Your objective:
Transcription, pictures excluded: write out the data below exactly.

━━━ Exercise materials ━━━

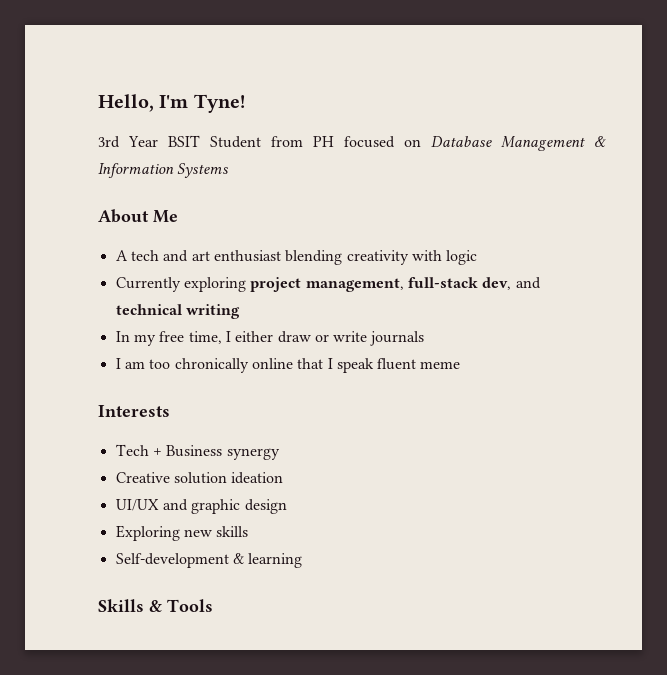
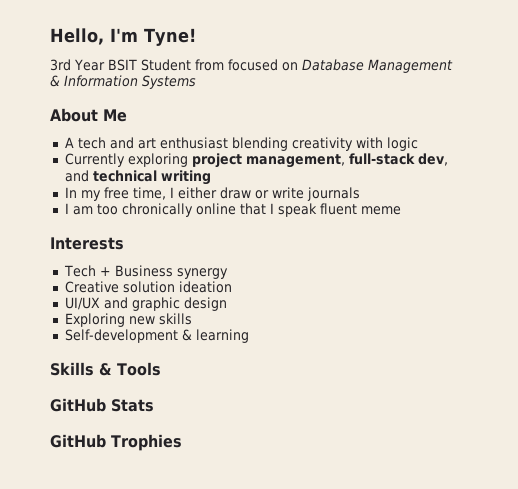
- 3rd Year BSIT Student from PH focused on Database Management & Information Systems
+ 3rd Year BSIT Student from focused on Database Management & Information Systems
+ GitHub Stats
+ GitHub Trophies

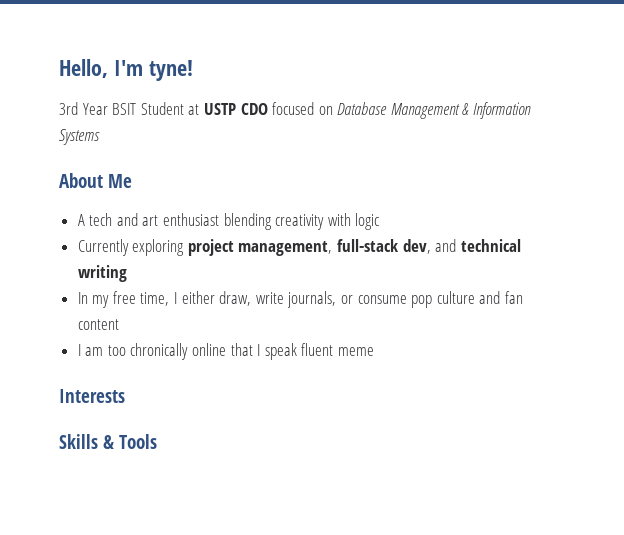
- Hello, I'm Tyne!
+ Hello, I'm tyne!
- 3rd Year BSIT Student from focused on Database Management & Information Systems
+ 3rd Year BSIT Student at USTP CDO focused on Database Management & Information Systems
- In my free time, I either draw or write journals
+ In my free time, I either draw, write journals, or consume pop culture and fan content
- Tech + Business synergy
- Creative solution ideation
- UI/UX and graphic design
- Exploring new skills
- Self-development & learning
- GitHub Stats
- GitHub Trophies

━━━

Reply to the task:
- 3rd Year BSIT Student from PH focused on Database Management & Information Systems
+ 3rd Year BSIT Student from focused on Database Management & Information Systems
+ GitHub Stats
+ GitHub Trophies

- Hello, I'm Tyne!
+ Hello, I'm tyne!
- 3rd Year BSIT Student from focused on Database Management & Information Systems
+ 3rd Year BSIT Student at USTP CDO focused on Database Management & Information Systems
- In my free time, I either draw or write journals
+ In my free time, I either draw, write journals, or consume pop culture and fan content
- Tech + Business synergy
- Creative solution ideation
- UI/UX and graphic design
- Exploring new skills
- Self-development & learning
- GitHub Stats
- GitHub Trophies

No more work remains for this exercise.